_TASK OBJECTIVE_: Below are the records; count the lines in which "clientSecret" occurs and report only that number.

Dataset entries

★ ★ ★ ★

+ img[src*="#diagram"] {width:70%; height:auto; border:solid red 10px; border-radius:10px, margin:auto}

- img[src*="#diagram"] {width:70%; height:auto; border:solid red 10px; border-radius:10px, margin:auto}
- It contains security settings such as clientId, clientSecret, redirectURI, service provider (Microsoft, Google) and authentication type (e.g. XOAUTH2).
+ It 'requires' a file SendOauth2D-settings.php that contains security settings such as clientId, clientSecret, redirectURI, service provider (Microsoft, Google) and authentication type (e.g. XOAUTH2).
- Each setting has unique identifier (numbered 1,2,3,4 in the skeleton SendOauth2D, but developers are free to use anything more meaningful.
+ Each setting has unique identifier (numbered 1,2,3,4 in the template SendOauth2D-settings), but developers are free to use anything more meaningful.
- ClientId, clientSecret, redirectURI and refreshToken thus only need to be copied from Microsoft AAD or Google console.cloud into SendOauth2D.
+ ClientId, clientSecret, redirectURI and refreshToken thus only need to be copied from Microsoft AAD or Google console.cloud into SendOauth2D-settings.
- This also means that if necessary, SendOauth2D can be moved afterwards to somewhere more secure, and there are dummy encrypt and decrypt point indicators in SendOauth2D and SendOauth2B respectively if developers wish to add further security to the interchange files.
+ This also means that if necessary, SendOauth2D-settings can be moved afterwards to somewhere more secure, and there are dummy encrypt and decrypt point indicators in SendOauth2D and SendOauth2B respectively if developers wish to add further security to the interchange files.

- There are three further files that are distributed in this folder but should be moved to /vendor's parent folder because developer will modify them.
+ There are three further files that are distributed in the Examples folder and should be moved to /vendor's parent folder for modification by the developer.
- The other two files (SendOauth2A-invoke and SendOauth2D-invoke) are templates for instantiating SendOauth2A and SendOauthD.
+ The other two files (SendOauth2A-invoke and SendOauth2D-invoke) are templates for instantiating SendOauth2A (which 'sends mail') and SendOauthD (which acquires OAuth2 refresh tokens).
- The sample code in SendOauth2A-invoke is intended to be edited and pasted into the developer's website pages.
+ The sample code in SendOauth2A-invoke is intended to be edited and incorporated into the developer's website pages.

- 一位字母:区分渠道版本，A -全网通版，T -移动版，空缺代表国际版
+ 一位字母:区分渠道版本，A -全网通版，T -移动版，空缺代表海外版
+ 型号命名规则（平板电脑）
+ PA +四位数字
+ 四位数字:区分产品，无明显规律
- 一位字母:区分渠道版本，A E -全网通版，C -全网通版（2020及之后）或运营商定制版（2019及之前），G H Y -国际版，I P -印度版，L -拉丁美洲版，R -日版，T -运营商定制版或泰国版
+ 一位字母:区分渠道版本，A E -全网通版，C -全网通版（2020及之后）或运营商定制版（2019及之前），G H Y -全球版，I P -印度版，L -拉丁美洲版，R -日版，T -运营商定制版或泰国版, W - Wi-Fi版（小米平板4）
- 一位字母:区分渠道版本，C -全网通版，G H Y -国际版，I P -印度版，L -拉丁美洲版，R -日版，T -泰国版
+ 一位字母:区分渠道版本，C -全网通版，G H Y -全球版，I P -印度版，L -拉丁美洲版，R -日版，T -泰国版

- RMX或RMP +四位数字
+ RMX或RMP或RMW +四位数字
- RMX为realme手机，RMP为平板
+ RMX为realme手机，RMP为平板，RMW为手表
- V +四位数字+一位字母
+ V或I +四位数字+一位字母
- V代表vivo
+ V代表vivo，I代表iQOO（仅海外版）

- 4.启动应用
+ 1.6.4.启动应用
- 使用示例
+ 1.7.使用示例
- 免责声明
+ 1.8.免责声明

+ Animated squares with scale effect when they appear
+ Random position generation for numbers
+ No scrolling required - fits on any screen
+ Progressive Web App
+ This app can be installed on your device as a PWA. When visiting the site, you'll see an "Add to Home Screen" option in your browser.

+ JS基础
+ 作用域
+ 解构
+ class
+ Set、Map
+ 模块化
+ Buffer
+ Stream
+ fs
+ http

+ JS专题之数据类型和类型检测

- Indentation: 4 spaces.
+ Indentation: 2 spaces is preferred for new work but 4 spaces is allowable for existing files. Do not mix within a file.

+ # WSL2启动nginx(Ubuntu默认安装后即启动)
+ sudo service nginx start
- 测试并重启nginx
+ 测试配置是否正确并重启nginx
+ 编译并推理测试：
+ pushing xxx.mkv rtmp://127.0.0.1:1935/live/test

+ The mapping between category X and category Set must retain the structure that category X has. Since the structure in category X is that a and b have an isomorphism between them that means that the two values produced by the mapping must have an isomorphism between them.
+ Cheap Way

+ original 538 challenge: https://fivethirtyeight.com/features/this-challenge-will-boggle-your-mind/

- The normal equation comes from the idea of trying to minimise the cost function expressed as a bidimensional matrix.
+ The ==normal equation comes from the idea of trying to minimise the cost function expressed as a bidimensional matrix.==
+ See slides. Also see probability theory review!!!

★ ★ ★ ★

_SOLUTION_: 4